Uitspraak
1.Procesverloop in cassatie
2.Beoordeling van de cassatiemiddelen
3.Beslissing
24 mei 2022.
Hoge Raad
In deze zaak heeft de Hoge Raad op 24 mei 2022 uitspraak gedaan in een cassatieprocedure tegen een arrest van het gerechtshof Den Haag van 22 september 2020. De verdachte, geboren in 1978, was in hoger beroep veroordeeld voor belaging, gepleegd tegen twee slachtoffers.

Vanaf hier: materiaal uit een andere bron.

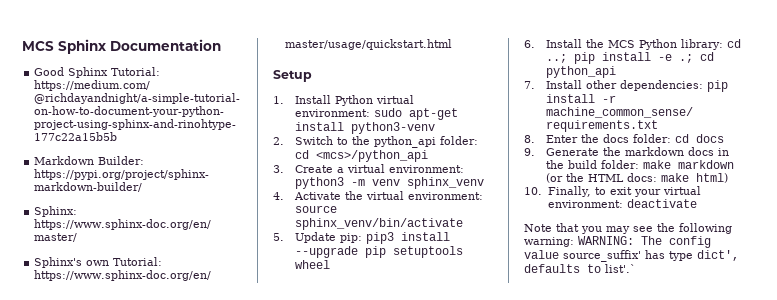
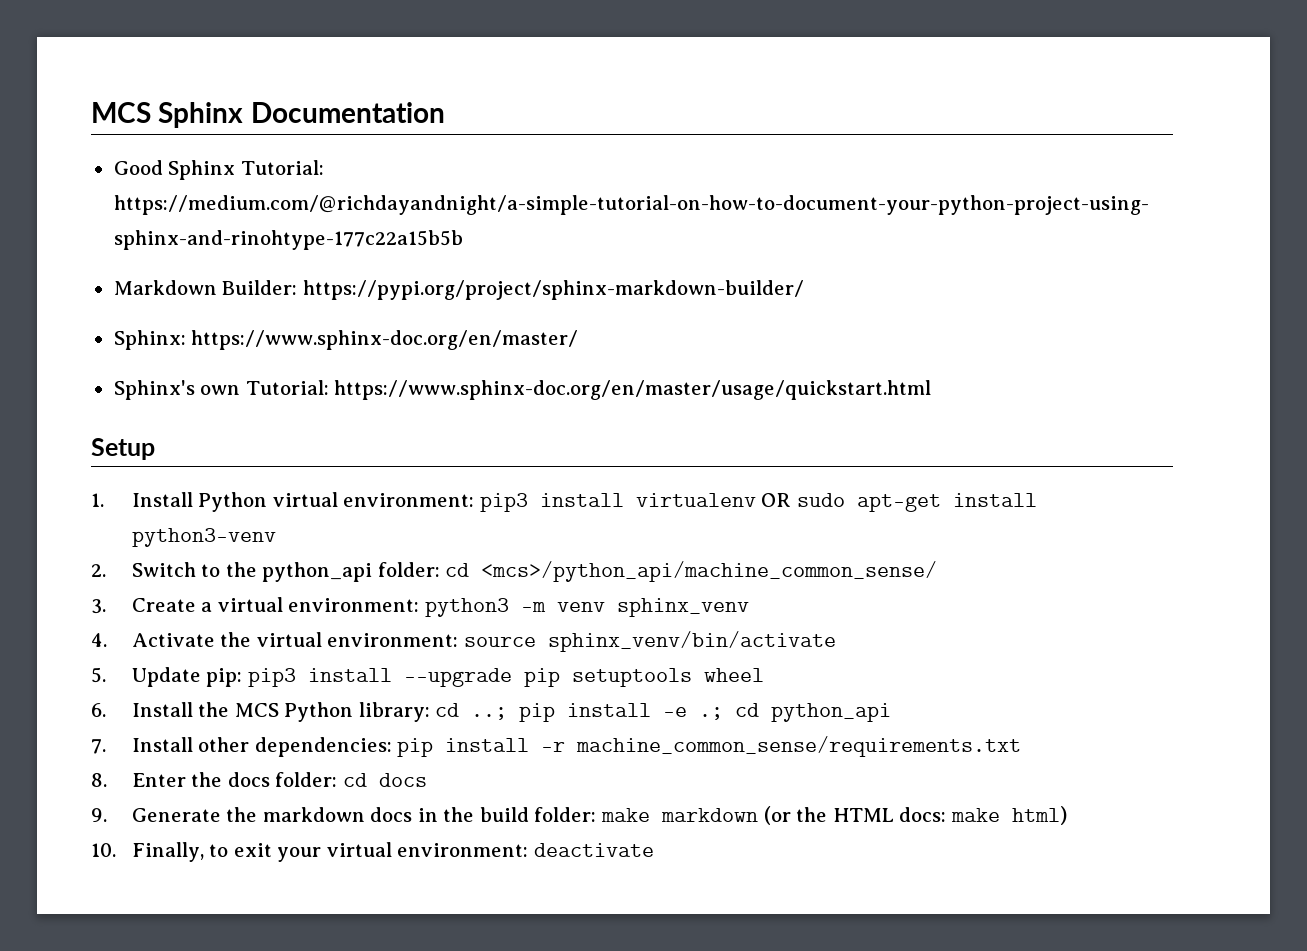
(370, 113) none -> [479,493,792,512] pip3 install virtualenv OR
[315,150,428,162] <mcs>/python_api -> [481,561,938,582] <mcs>/python_api/machine_common_sense/
[524,223,732,234] [524,236,711,248] [524,250,739,262] [524,264,636,273] // Note that you may see the following warning: WARNING: The config value source_suffix' has type dict', defaults to list'.` -> (654, 850) none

De verdediging heeft in cassatie verschillende middelen ingediend, waaronder klachten over de inbreuk op de persoonlijke levenssfeer van de slachtoffers en de redelijke termijn in het hoger beroep. De advocaat-generaal, P.C. Vegter, heeft geconcludeerd tot verwerping van het beroep. De Hoge Raad heeft de klachten beoordeeld en geconcludeerd dat deze niet kunnen leiden tot vernietiging van de uitspraak van het hof. De Hoge Raad heeft daarbij aangegeven dat het niet nodig is om te motiveren waarom het tot dit oordeel is gekomen, aangezien de vragen die aan de orde zijn niet van belang zijn voor de eenheid of de ontwikkeling van het recht. Uiteindelijk heeft de Hoge Raad het beroep verworpen, waarmee de eerdere uitspraak van het gerechtshof in stand blijft.